24 de agosto 2012 - 00:00

Incautación por lavado, exigencia GAFI

Julio Alak
Julio Alak
Julio Alak ratificó ayer la potestad del Gobierno para administrar activos provenientes de hechos ilícitos secuestrados por los jueces. Fue durante una jornada en el Banco Nación, donde el titular de la cartera de Justicia brindó distintos detalles sobre el funcionamiento del registro de bienes secuestrados que ahora depende del Poder Ejecutivo. Anteriormente controlado por el Poder Judicial, el cambio de manos ha generado críticas silenciosas -y no pocas chicanas- entre jueces y funcionarios de la calle Sarmiento.

«La medida constituye una clara demostración de la voluntad política del Gobierno argentino de redoblar los esfuerzos en la lucha contra la delincuencia organizada transnacional», sostuvo Alak en la apertura del Primer Encuentro Regional sobre Recupero de Activos de Origen Ilícito. Lo escuchaban funcionarios de países limítrofes y, más cerca, el subsecretario de política Criminal, Juan Martín Mena; el presidente de la Unidad de Información Financiera, José Sbatella, y el titular del Registro Nacional de Bienes Secuestrados y Decomisados Durante el Proceso Penal, Nicolás Barbier.

Exigencia

El registro de bienes secuestrados se creó en 2011 mediante un decreto presidencial. Se trata de una exigencia del Grupo de Acción Financiera Internacional (GAFI) que busca los nombres de posibles lavadores detrás de bienes incautados. Hasta ese entonces, automóviles, aviones, embarcaciones -e incluso inmuebles- requisados durante procedimientos penales quedaban bajo la administración de los jueces. Vencidos los plazos legales, estos activos solían ir a remate lo cual podía constituir una interesante caja administrada por la Corte Suprema.

El centro de la cuestión es que, según entienden en el ministerio, hasta llegado ese punto, distintos magistrados solían utilizar, prestar o incluso alquilar dichos activos que en diversos casos podían tratarse de automóviles importados o barcos de gran envergadura.

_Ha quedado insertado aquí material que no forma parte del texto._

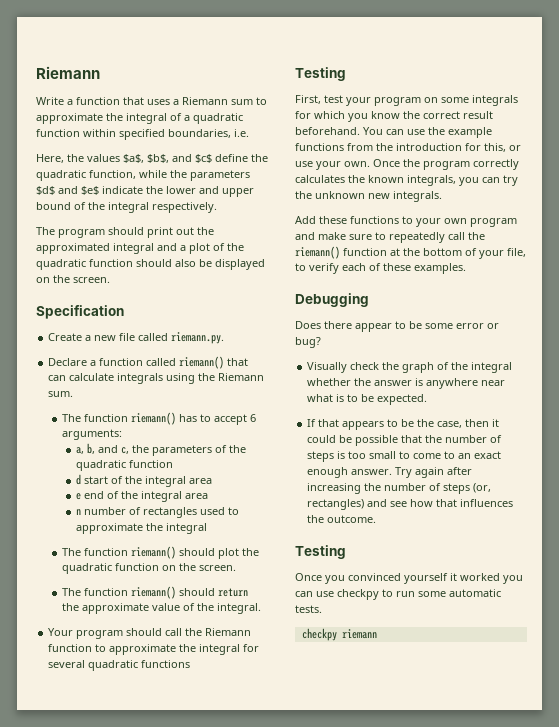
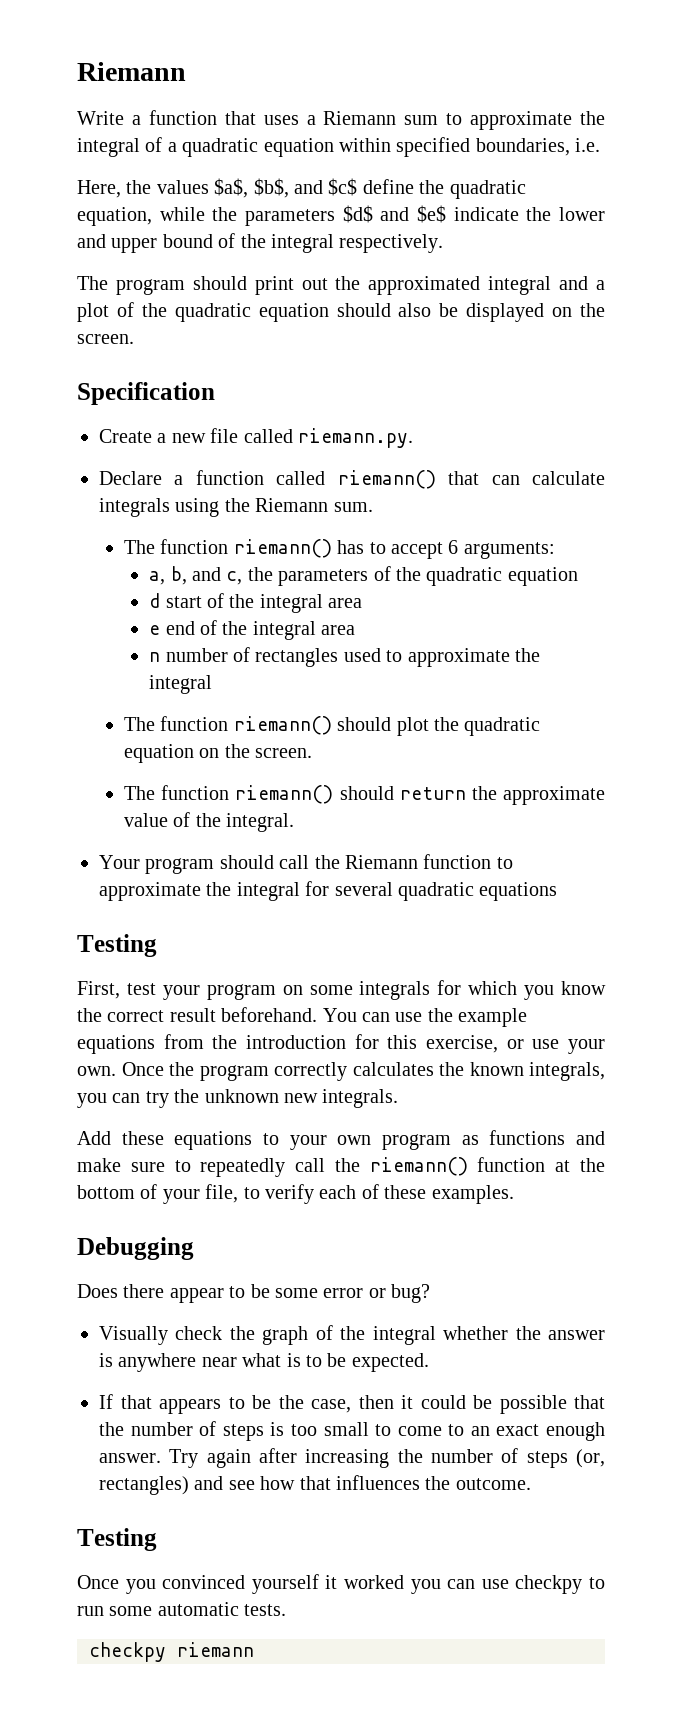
- Write a function that uses a Riemann sum to approximate the integral of a quadratic function within specified boundaries, i.e.
+ Write a function that uses a Riemann sum to approximate the integral of a quadratic equation within specified boundaries, i.e.
- Here, the values $a$, $b$, and $c$ define the quadratic function, while the parameters $d$ and $e$ indicate the lower and upper bound of the integral respectively.
+ Here, the values $a$, $b$, and $c$ define the quadratic equation, while the parameters $d$ and $e$ indicate the lower and upper bound of the integral respectively.
- The program should print out the approximated integral and a plot of the quadratic function should also be displayed on the screen.
+ The program should print out the approximated integral and a plot of the quadratic equation should also be displayed on the screen.
- a, b, and c, the parameters of the quadratic function
+ a, b, and c, the parameters of the quadratic equation
- The function riemann() should plot the quadratic function on the screen.
+ The function riemann() should plot the quadratic equation on the screen.
- Your program should call the Riemann function to approximate the integral for several quadratic functions
+ Your program should call the Riemann function to approximate the integral for several quadratic equations
- You can use the example functions from the introduction for this, or use your own.
+ You can use the example equations from the introduction for this exercise, or use your own.
- Add these functions to your own program and make sure to repeatedly call the riemann() function at the bottom of your file, to verify each of these examples.
+ Add these equations to your own program as functions and make sure to repeatedly call the riemann() function at the bottom of your file, to verify each of these examples.

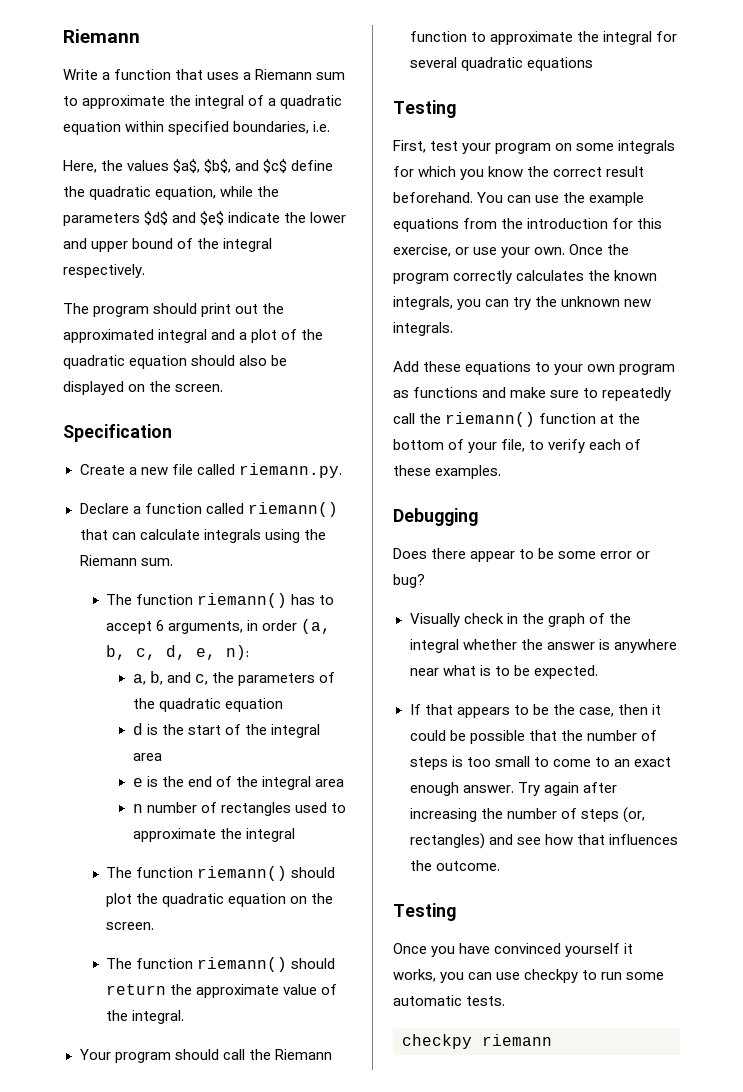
- The function riemann() has to accept 6 arguments:
+ The function riemann() has to accept 6 arguments, in order (a, b, c, d, e, n):
- d start of the integral area
+ d is the start of the integral area
- e end of the integral area
+ e is the end of the integral area
- Visually check the graph of the integral whether the answer is anywhere near what is to be expected.
+ Visually check in the graph of the integral whether the answer is anywhere near what is to be expected.
- Once you convinced yourself it worked you can use checkpy to run some automatic tests.
+ Once you have convinced yourself it works, you can use checkpy to run some automatic tests.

Los jueces contrarios a la nueva norma, muchos de ellos con despachos en los tribunales federales de Comodoro Py, alegan que cuando el registro esté absolutamente implementado demorarán aún más los tiempos de la instrucción ya que las pericias escaparán al terreno de los juzgados.

Las objeciones no son sólo técnicas, sino también políticas. Los magistrados entienden que la iniciativa fue impulsada, sin consultarlos o pedirles recomendaciones, por el secretario de Justicia, Julián Álvarez y dos hombres de su confianza dentro del ministerio: Ernesto Kreplak (subsecretario de Coordinación y Control Registral) y el ya mencionado Barbier. Los jueces no desconocen que Álvarez suele referirse a ellos, ante distintos auditorios, como una corporación contra la cual el Gobierno debe librar una «batalla cultural».

El caso de Barbier es curioso. Meses antes de las presidenciales de 2011 reportaba en el Ministerio del Interior bajo la órbita de Florencio Randazzo. Al no obtener un lugar destacado en las listas legislativas se fue de dicha cartera con críticas para con su jefe. Cuando distintos exponentes del kirchnerismo juvenil ya daban por finalizada su trayectoria en el Gobierno, reapareció al frente del nuevo registro, con la recomendación de Eduardo «Wado» de Pedro, diputado nacional que suele participar en distintas tertulias en Olivos.